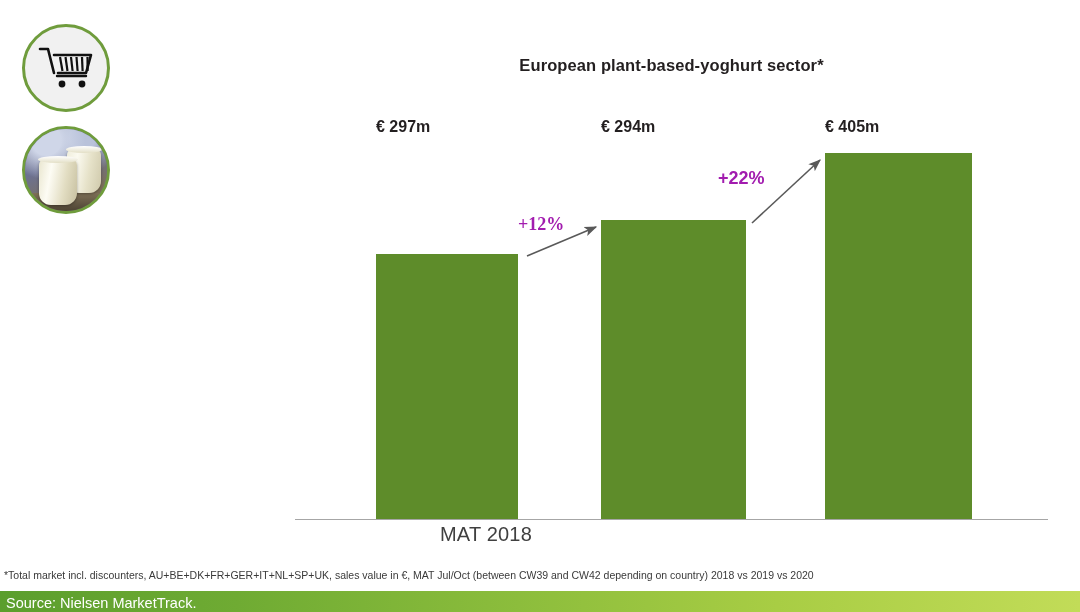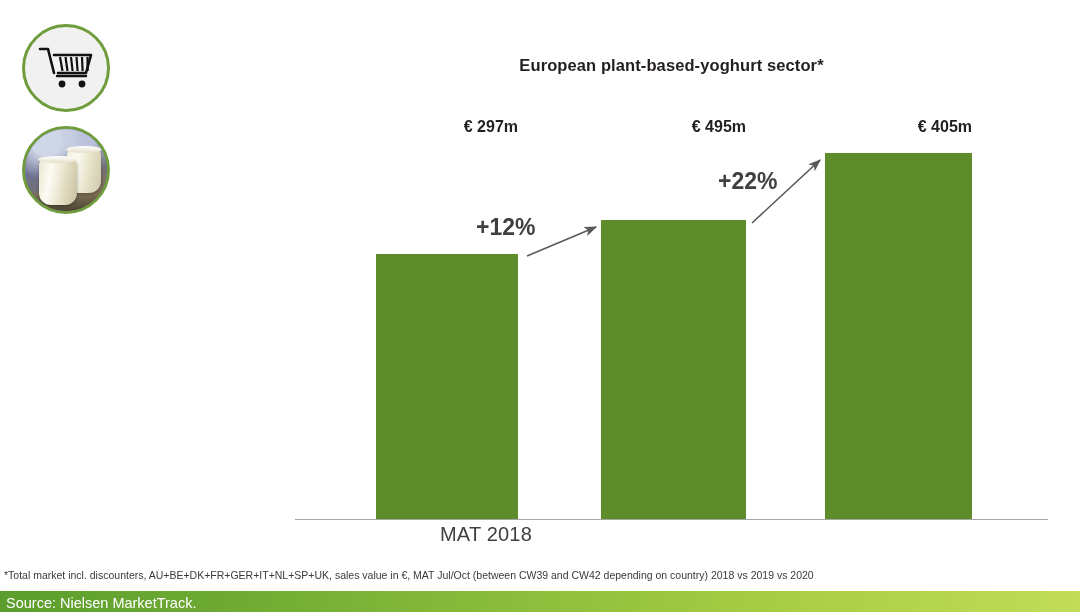"€ 297m" .vlabel { text-align: right -> left }
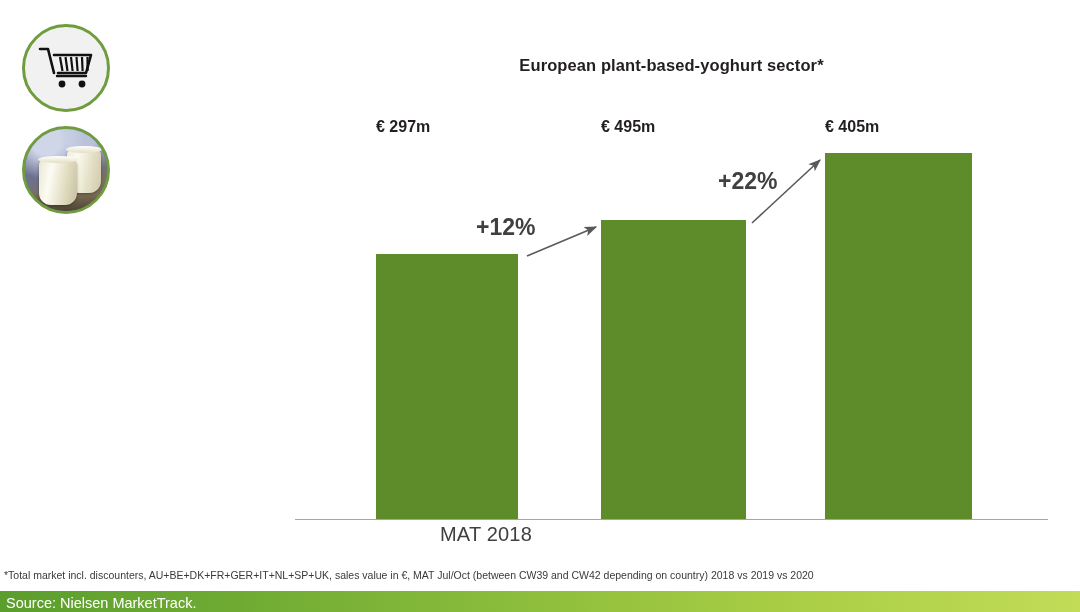"€ 495m" div.vlabel { text: 495m -> 294m }
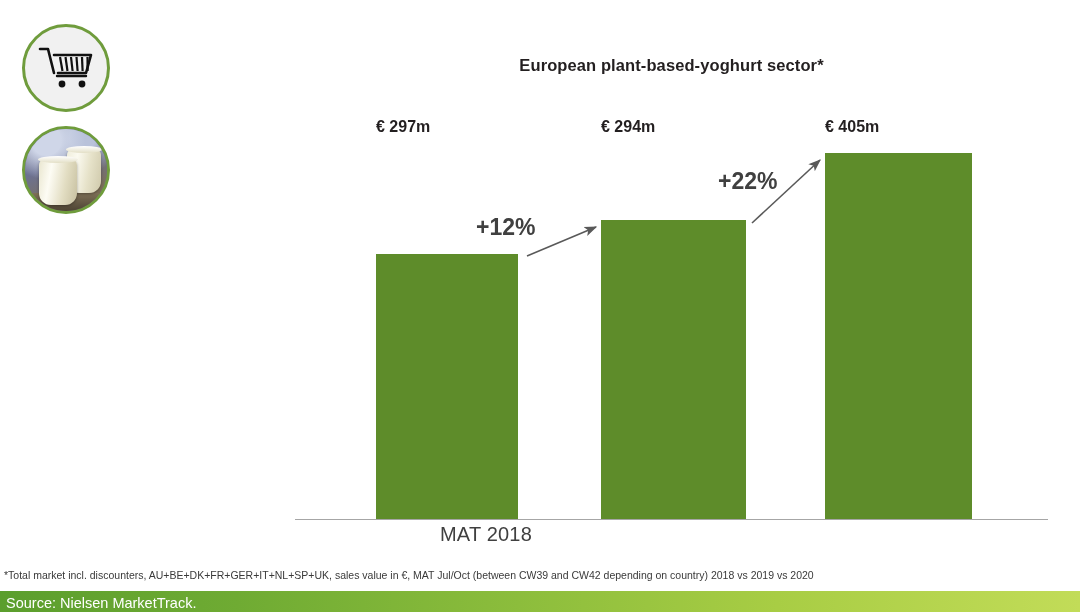"+22%" .pct { color: #404040 -> #a21caf; font-size: 23px -> 18px }
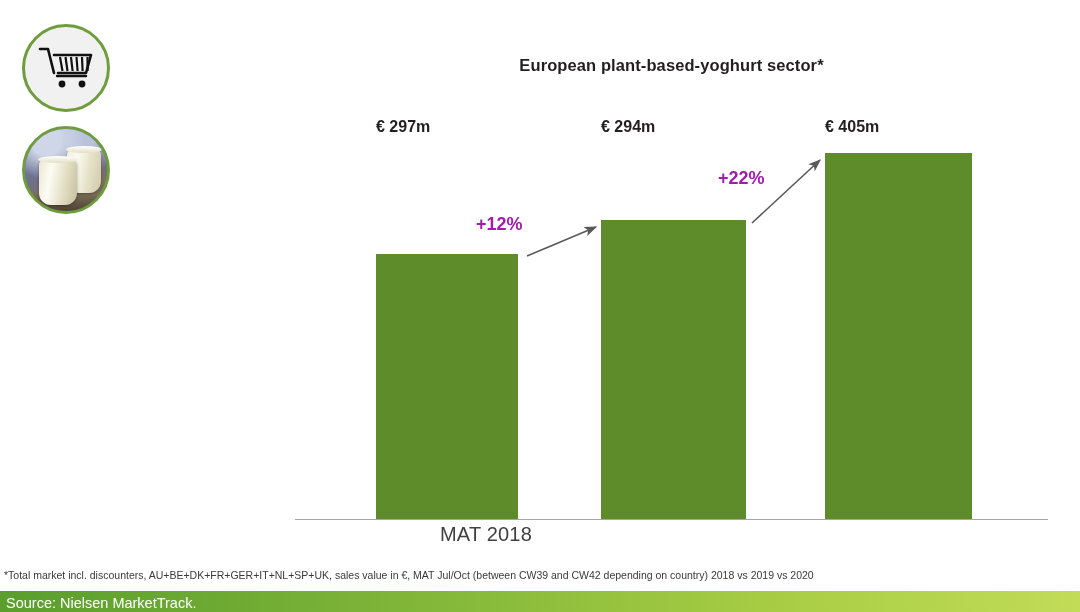"+12%" div.pct { font-family: none -> Liberation Serif, serif; left: 476px -> 518px }
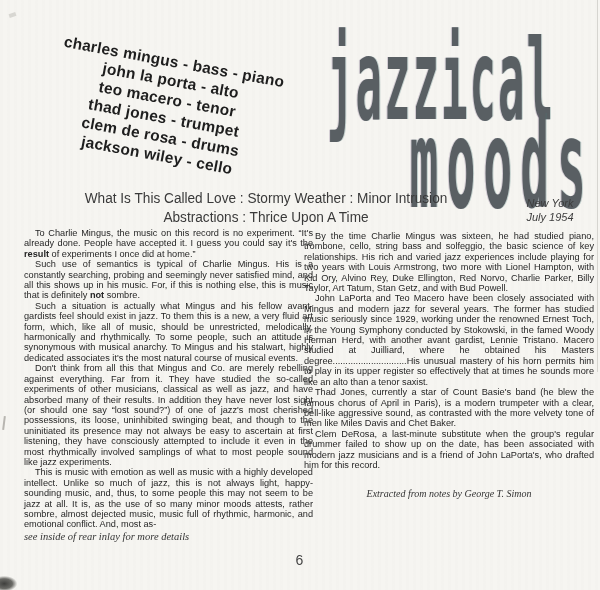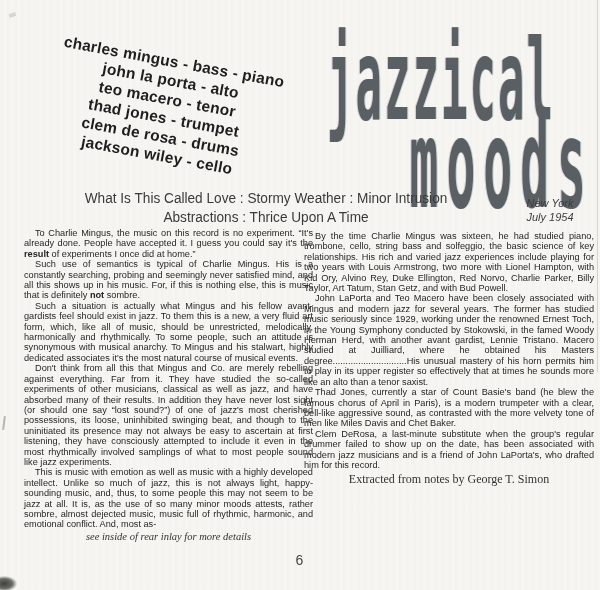"Extracted from notes by George" .credit { font-size: 12px -> 10px; font-style: none -> italic; margin-top: 3px -> 18px }
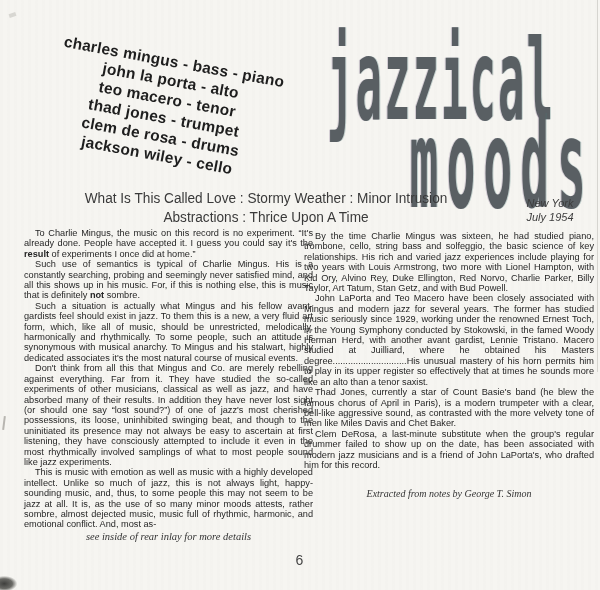"see inside of rear inlay" .footnote { text-align: center -> left }
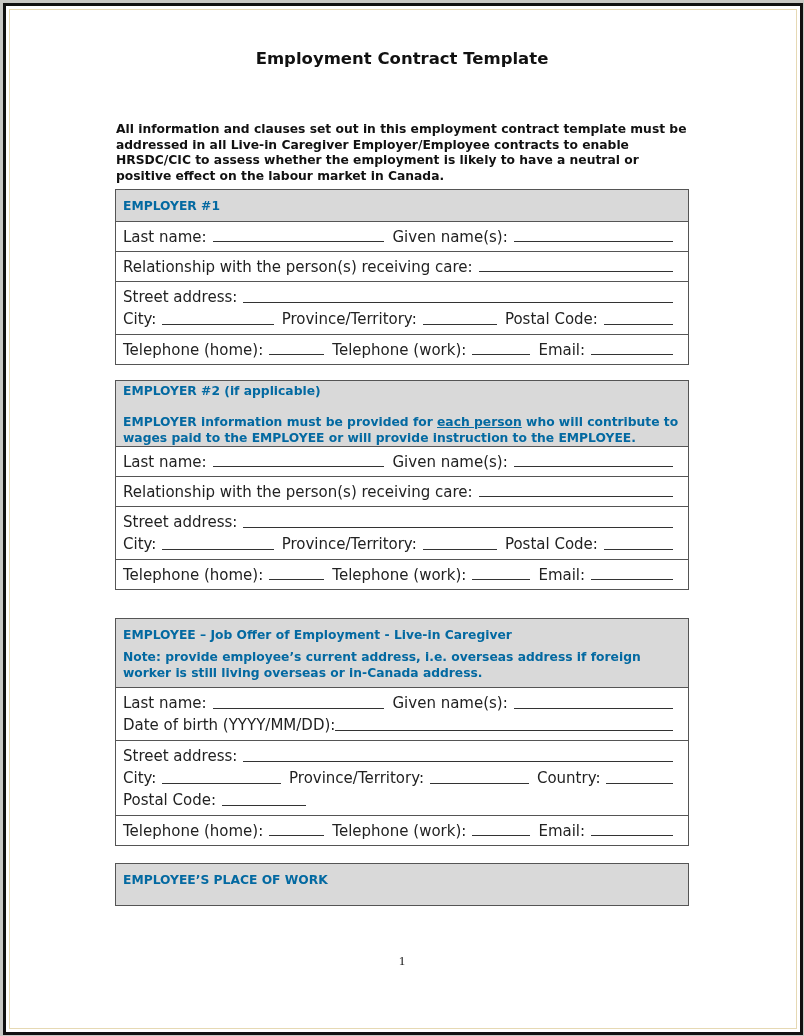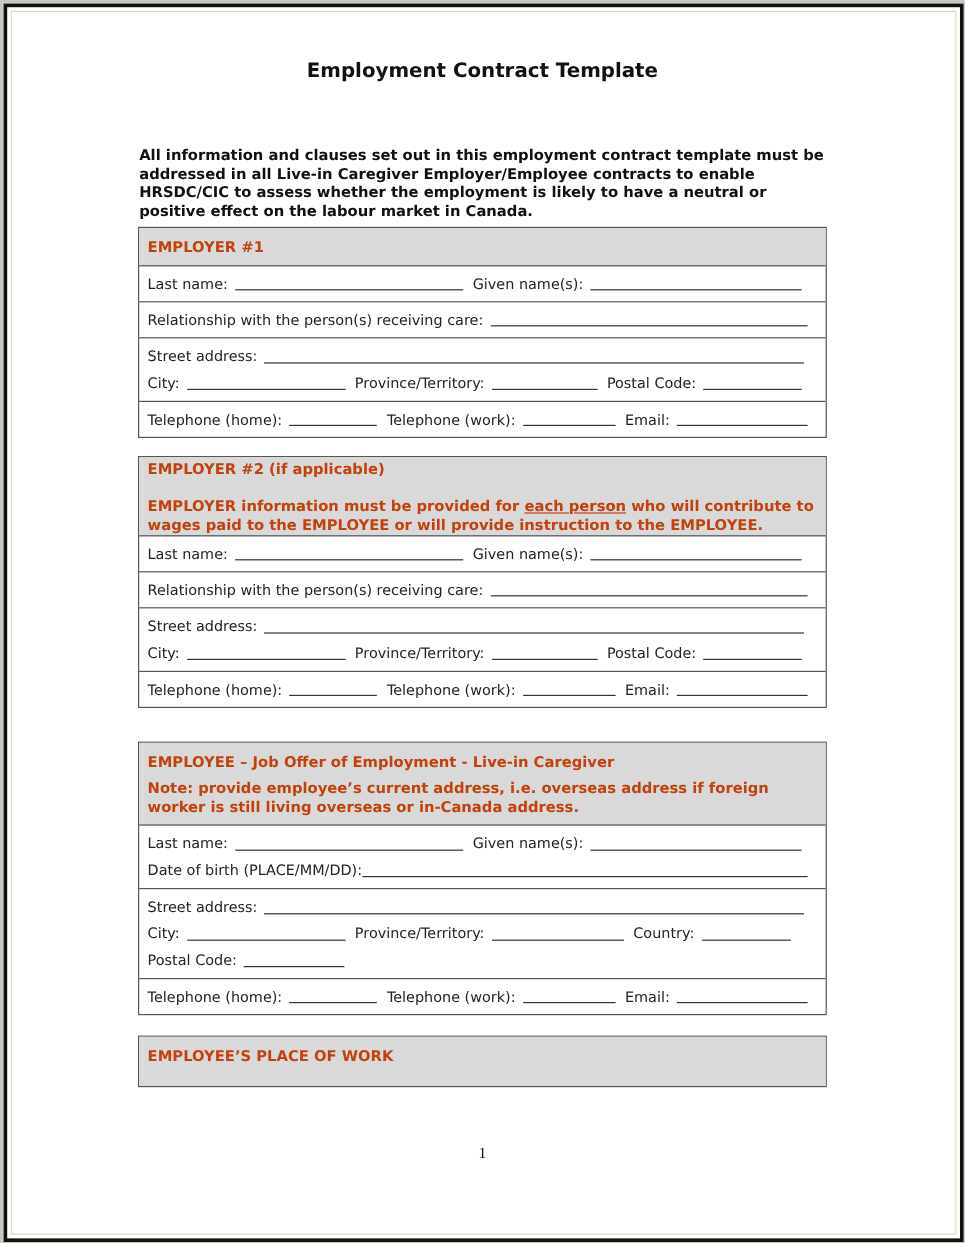"EMPLOYER #1" .box-head { color: #c2410c -> #0369a1 }
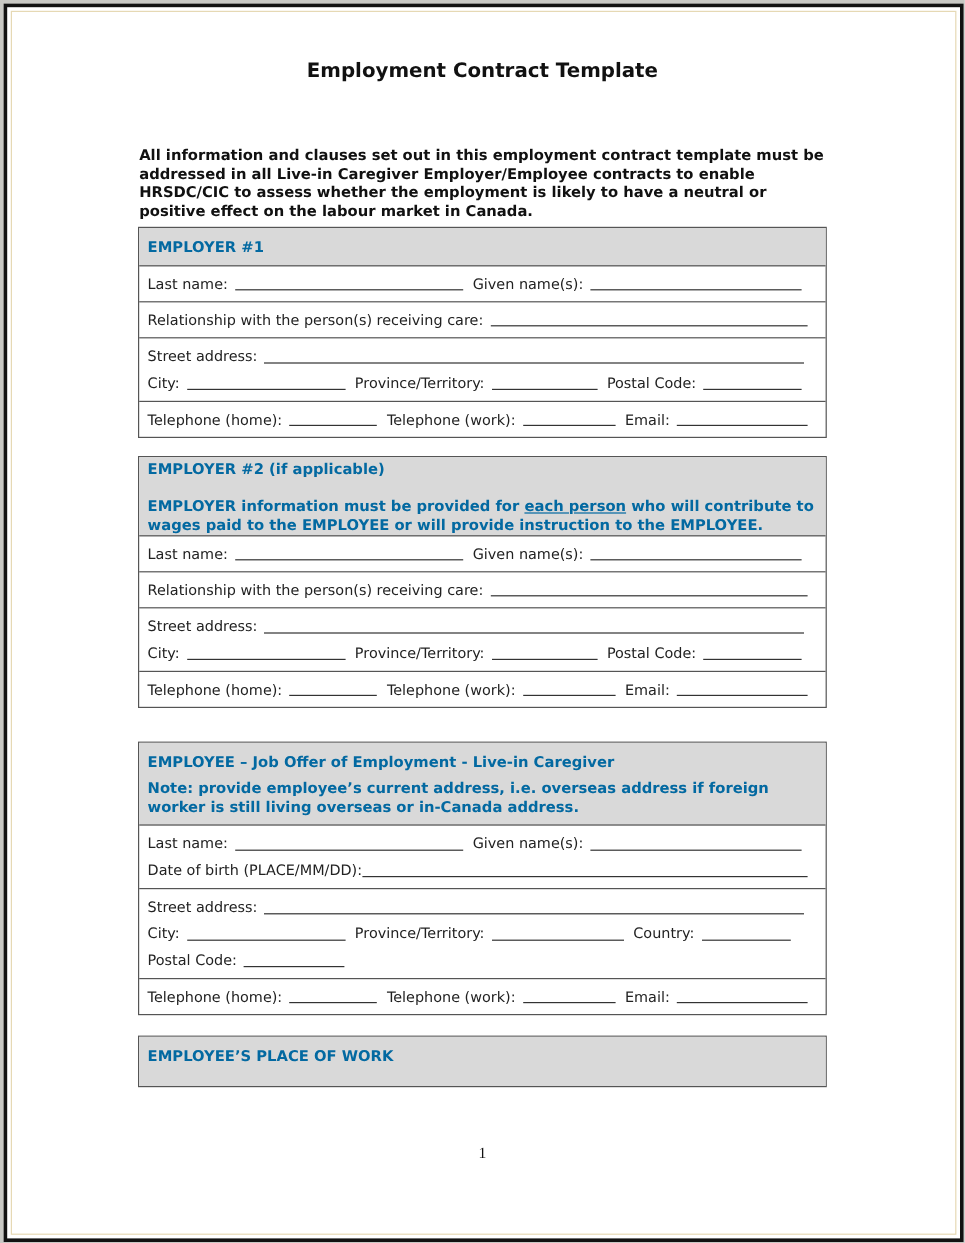"Last name:" .line { font-size: 12px -> 15px }
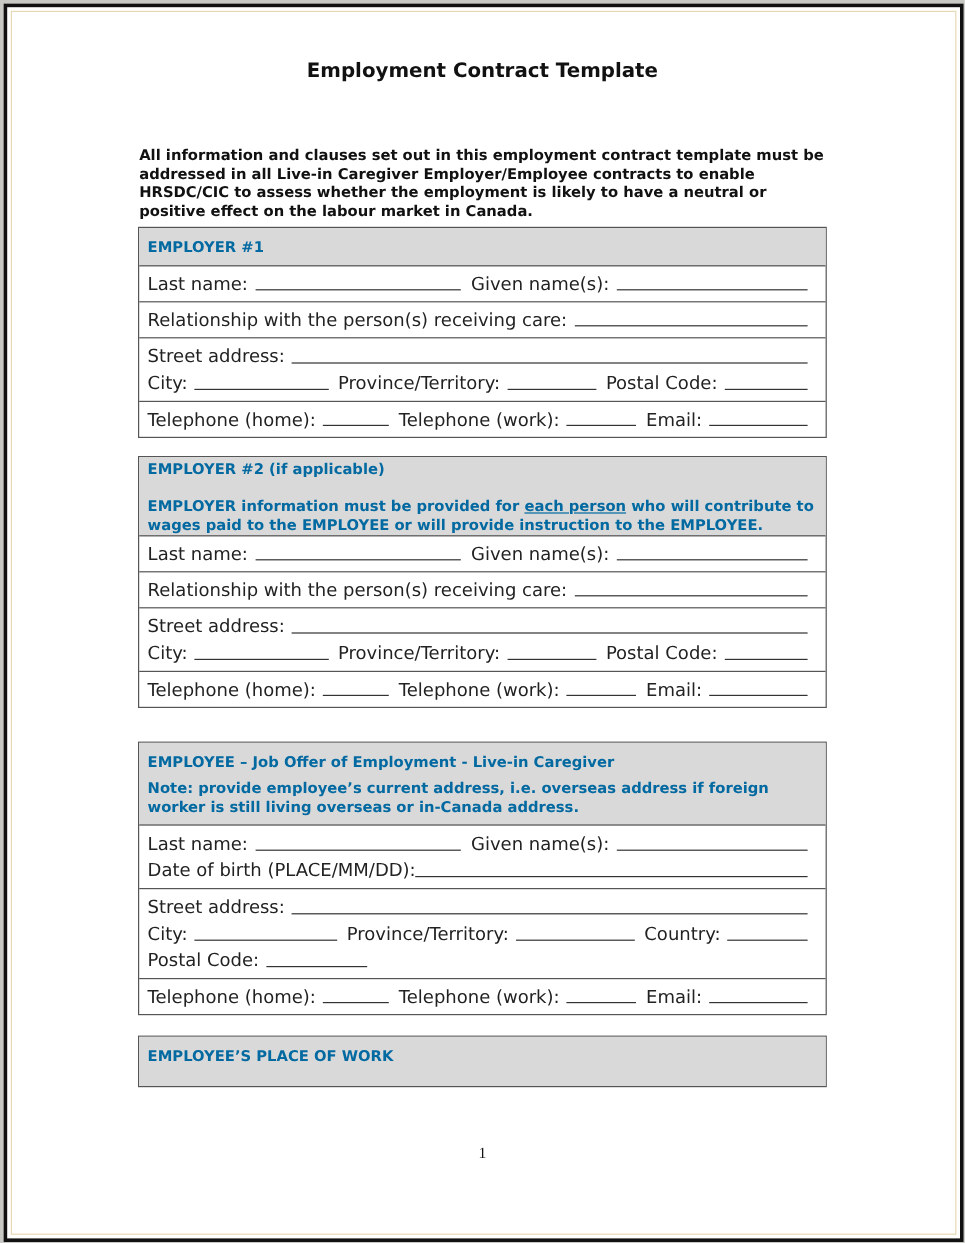"Date of birth (PLACE/MM/DD):" span { text: PLACE/MM/DD -> YYYY/MM/DD }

——

#### [Your assignment]
Nothing but an exact copy of the data, without its images, should make up your answer.

#### [Reply]
"€ 297m" .vlabel { text-align: right -> left }
"€ 495m" div.vlabel { text: 495m -> 294m }
"+22%" .pct { color: #404040 -> #a21caf; font-size: 23px -> 18px }
"+12%" div.pct { font-family: none -> Liberation Serif, serif; left: 476px -> 518px }
"Extracted from notes by George" .credit { font-size: 12px -> 10px; font-style: none -> italic; margin-top: 3px -> 18px }
"see inside of rear inlay" .footnote { text-align: center -> left }
"EMPLOYER #1" .box-head { color: #c2410c -> #0369a1 }
"Last name:" .line { font-size: 12px -> 15px }
"Date of birth (PLACE/MM/DD):" span { text: PLACE/MM/DD -> YYYY/MM/DD }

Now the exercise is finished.